Contents
  1. I/O-Bound vs CPU-Bound Work
  2. Threading: Shared Memory, Limited by the GIL
  3. Multiprocessing: Separate Processes, True Parallelism
  4. Asyncio: Cooperative Concurrency on a Single Thread
  5. Decision Table
  6. What You Can Do Now
← All posts

Multiprocessing, Threading, and Asyncio: Choosing the Right Concurrency Model in Python

Python offers three distinct concurrency models: threading, multiprocessing, and asyncio. Each exists for a different class of problem. Choosing the wrong one produces code that is either slower or more complex than it needs to be.

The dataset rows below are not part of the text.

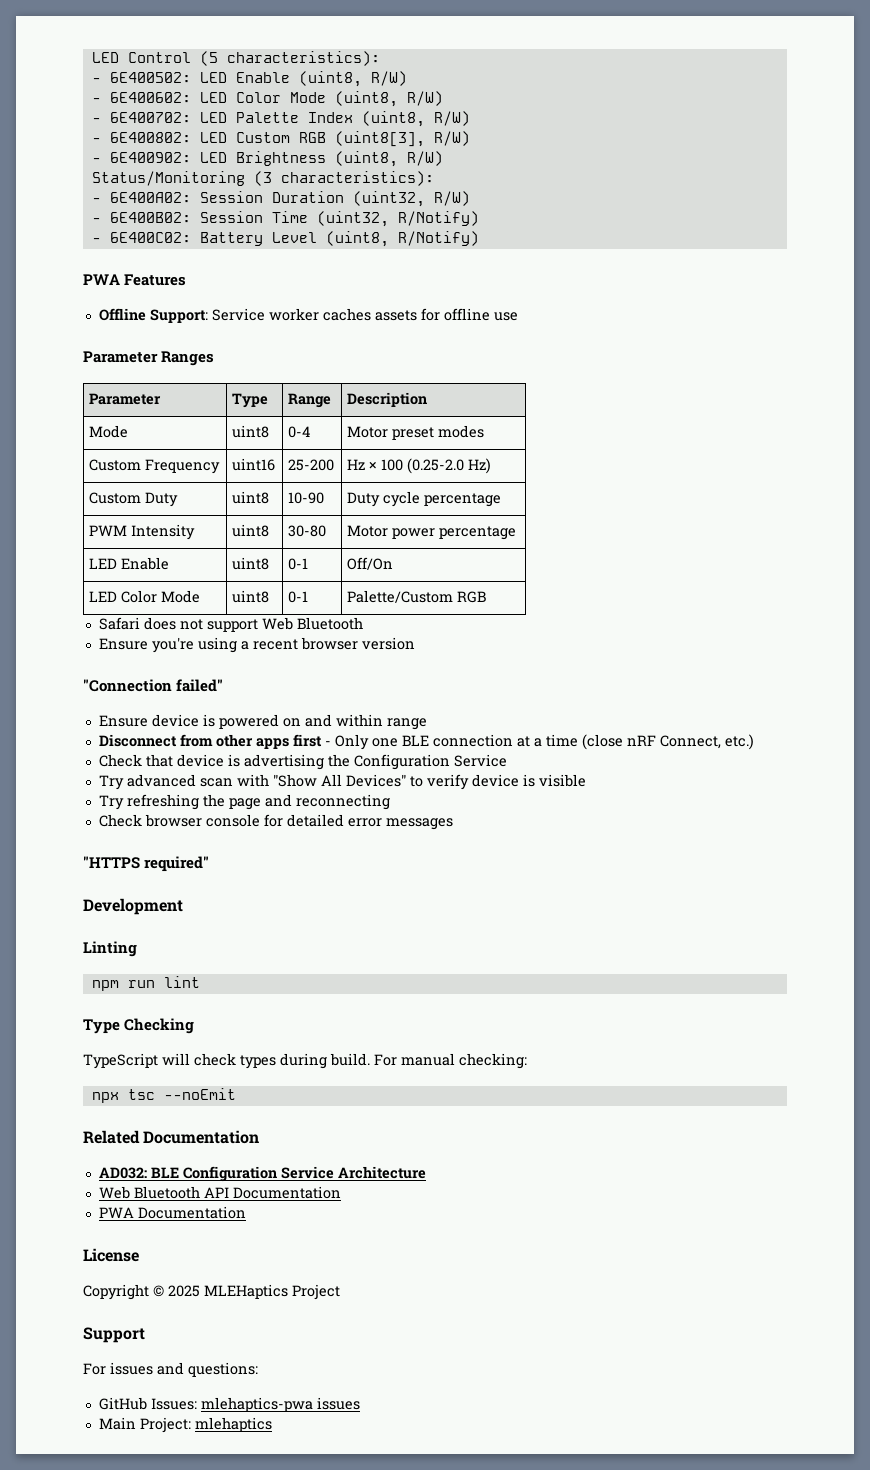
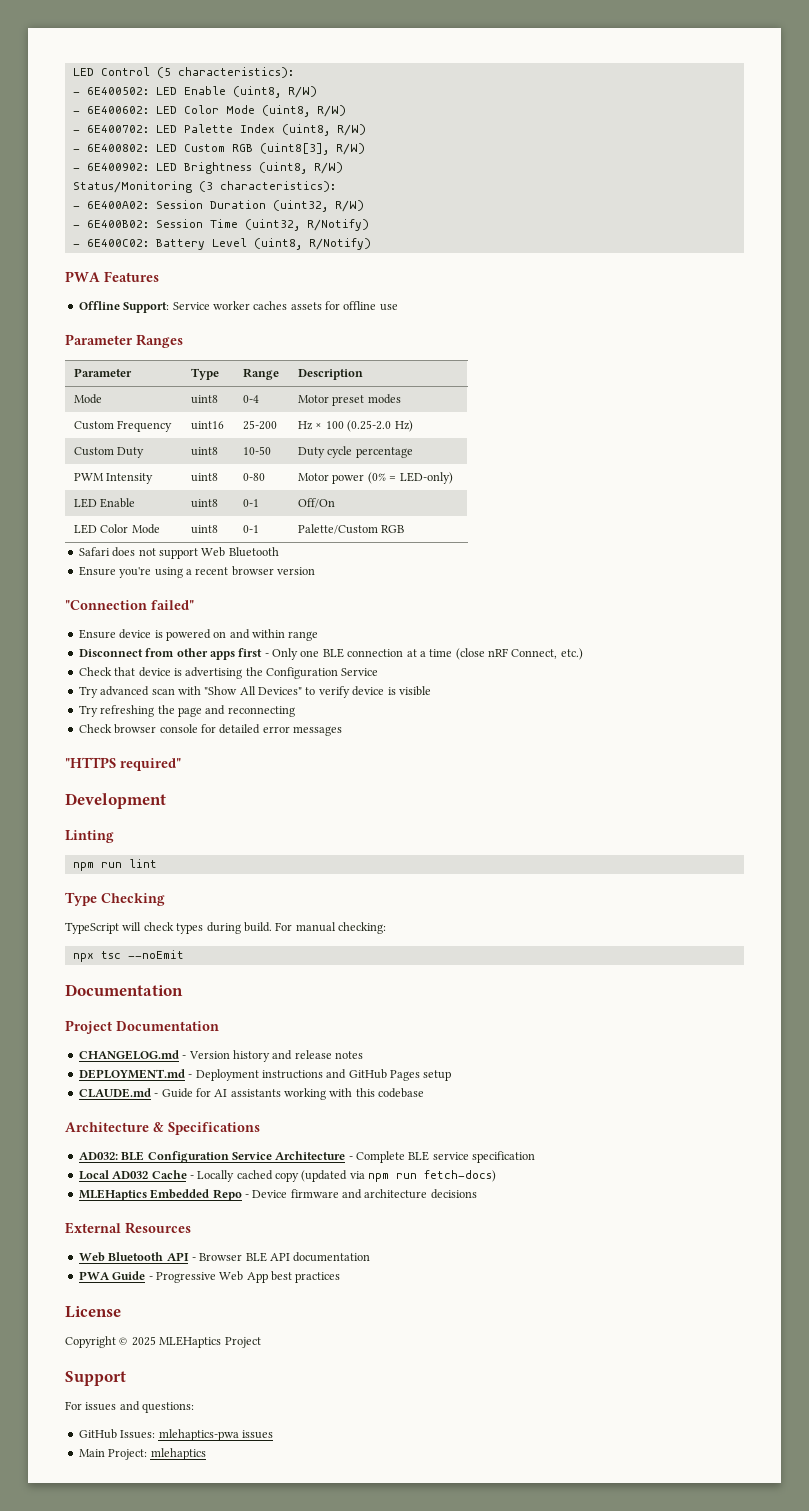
- Custom Duty | uint8 | 10-90 | Duty cycle percentage
+ Custom Duty | uint8 | 10-50 | Duty cycle percentage
- PWM Intensity | uint8 | 30-80 | Motor power percentage
+ PWM Intensity | uint8 | 0-80 | Motor power (0% = LED-only)
  npx tsc --noEmit
- Related Documentation
+ Documentation
+ Project Documentation
+ CHANGELOG.md - Version history and release notes
+ DEPLOYMENT.md - Deployment instructions and GitHub Pages setup
+ CLAUDE.md - Guide for AI assistants working with this codebase
+ Architecture & Specifications
- AD032: BLE Configuration Service Architecture
- Web Bluetooth API Documentation
- PWA Documentation
+ AD032: BLE Configuration Service Architecture - Complete BLE service specification
+ Local AD032 Cache - Locally cached copy (updated via npm run fetch-docs)
+ MLEHaptics Embedded Repo - Device firmware and architecture decisions
+ External Resources
+ Web Bluetooth API - Browser BLE API documentation
+ PWA Guide - Progressive Web App best practices

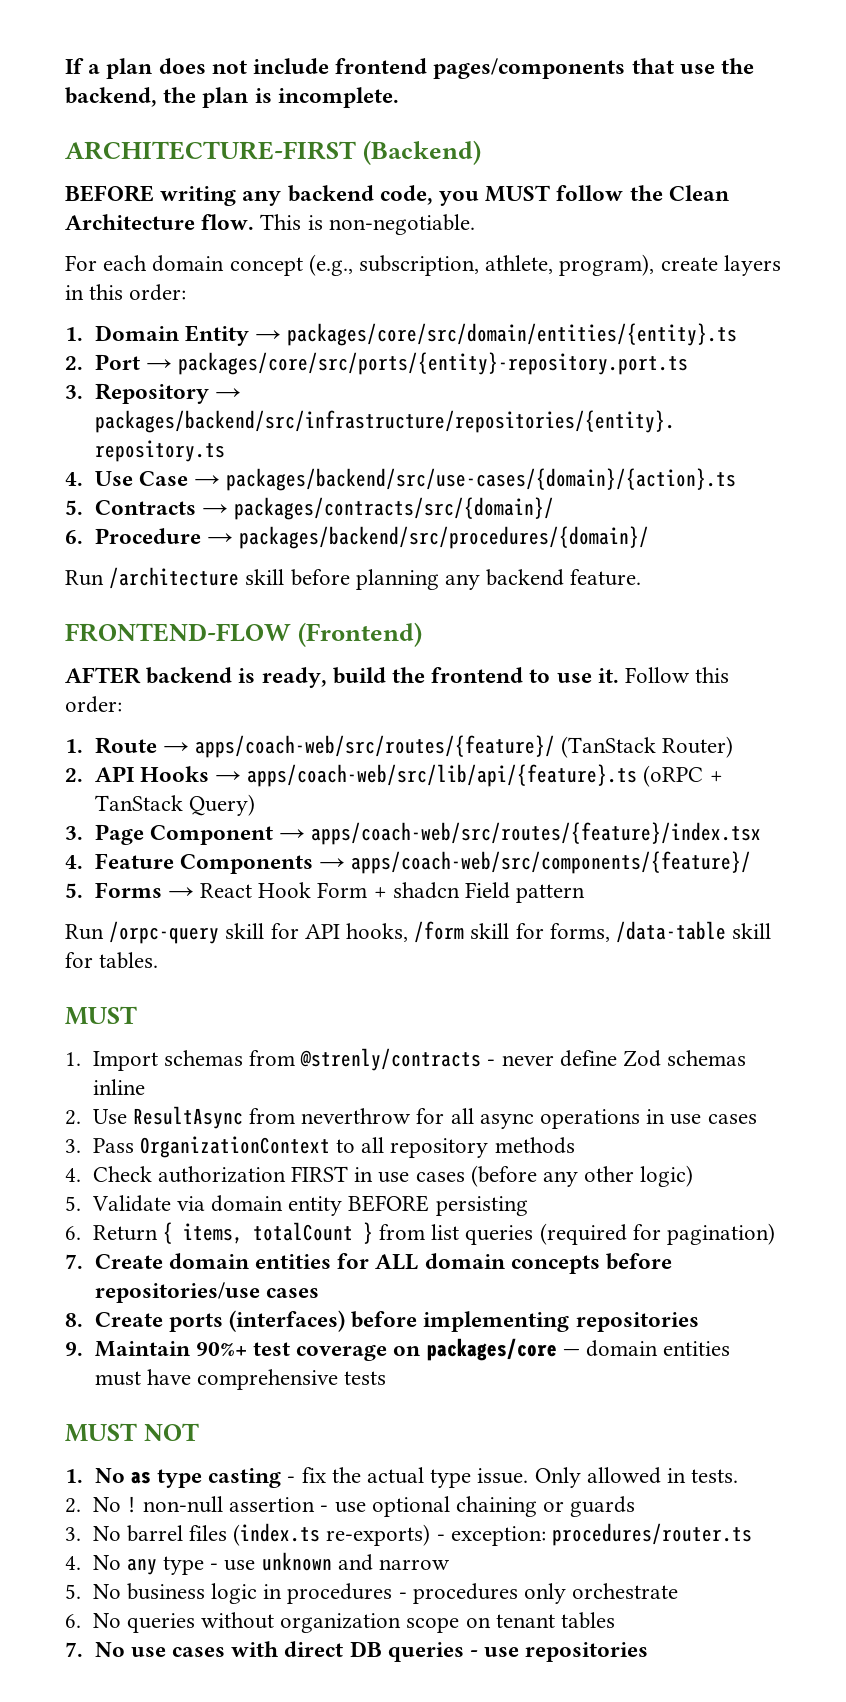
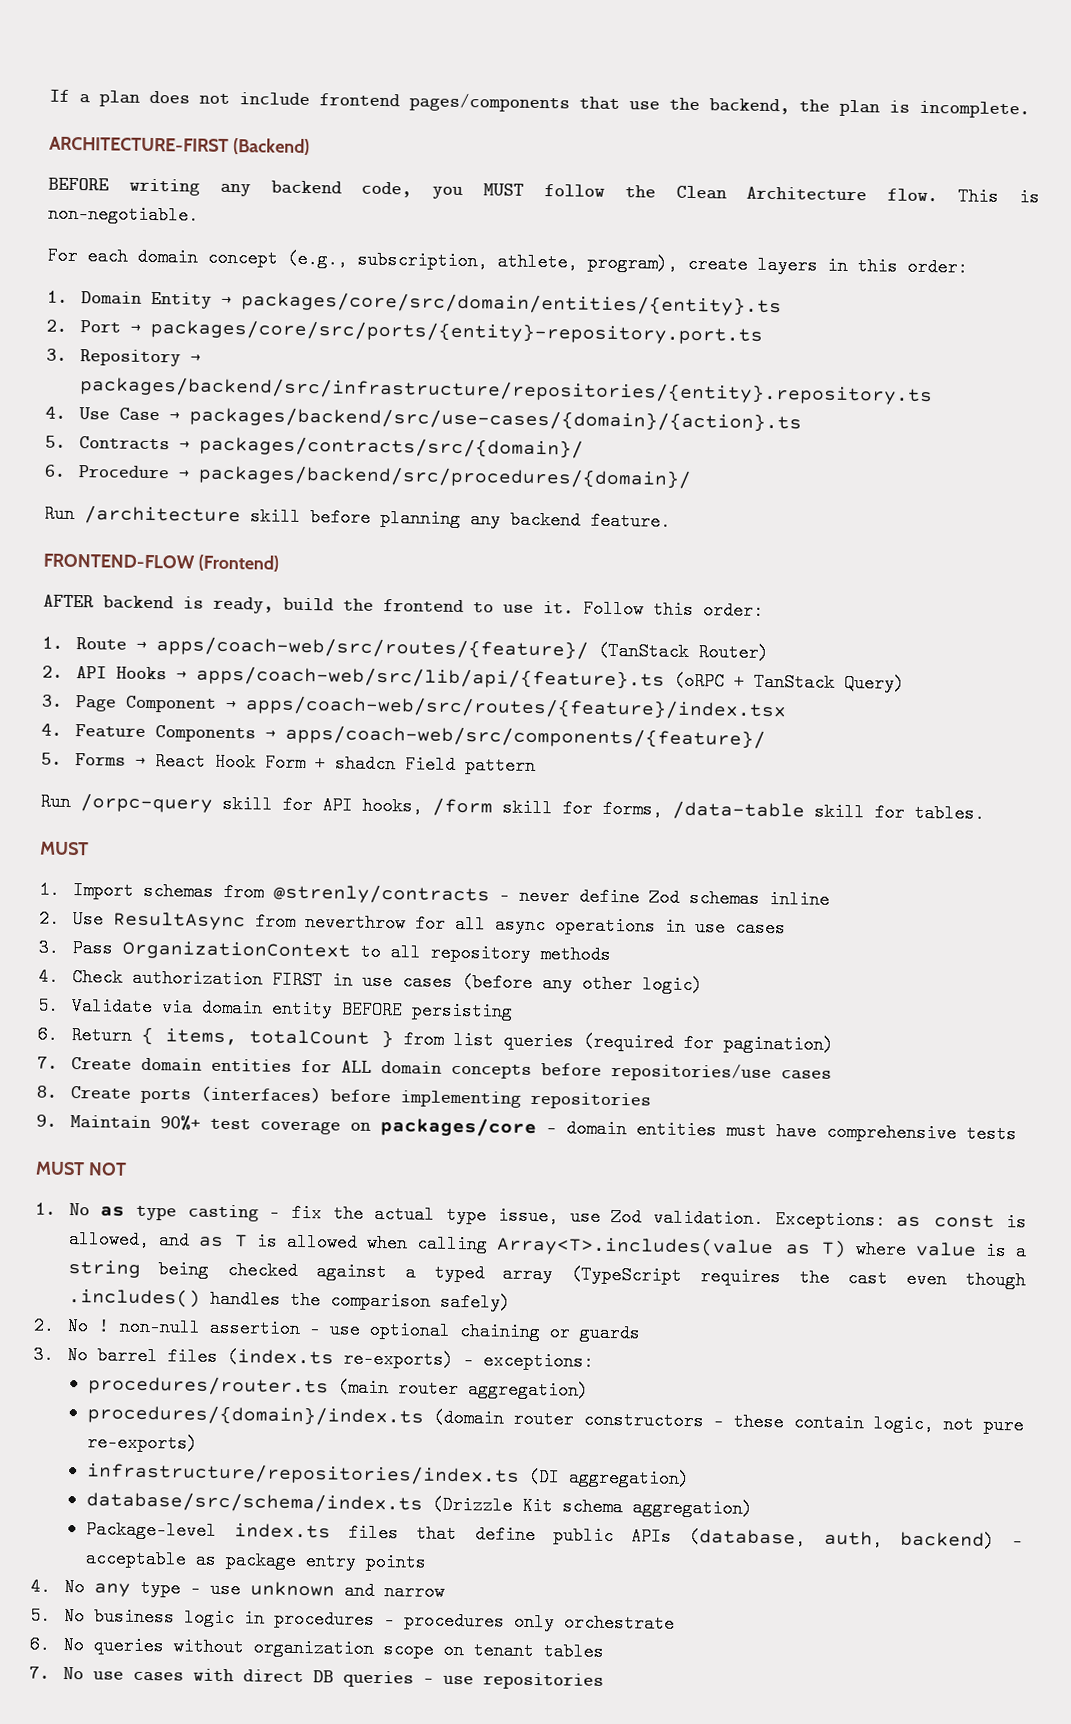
- 1. No as type casting - fix the actual type issue. Only allowed in tests.
+ 1. No as type casting - fix the actual type issue, use Zod validation. Exceptions: as const is allowed, and as T is allowed when calling Array<T>.includes(value as T) where value is a string being checked against a typed array (TypeScript requires the cast even though .includes() handles the comparison safely)
- 3. No barrel files (index.ts re-exports) - exception: procedures/router.ts
+ 3. No barrel files (index.ts re-exports) - exceptions:
+ procedures/router.ts (main router aggregation)
+ procedures/{domain}/index.ts (domain router constructors — these contain logic, not pure re-exports)
+ infrastructure/repositories/index.ts (DI aggregation)
+ database/src/schema/index.ts (Drizzle Kit schema aggregation)
+ Package-level index.ts files that define public APIs (database, auth, backend) — acceptable as package entry points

Python offers three concurrency primitives in the standard library: threading, multiprocessing, and asyncio. They are not interchangeable. Each was designed to address a specific class of problem, and applying the wrong one leads to programs that are either no faster than sequential code or significantly more expensive to run. The key question before reaching for any of them is whether the work is I/O-bound or CPU-bound.

I/O-Bound vs CPU-Bound Work

A task is I/O-bound when execution time is dominated by waiting: waiting for a network response, a disk read, a database query, or any external system. The CPU sits idle for most of the operation. A task is CPU-bound when execution time is dominated by computation: number crunching, image processing, parsing large data structures, or any work that keeps the CPU continuously busy.

This distinction drives every decision that follows. Tools built for I/O-bound work offer little or no benefit for CPU-bound tasks, and vice versa.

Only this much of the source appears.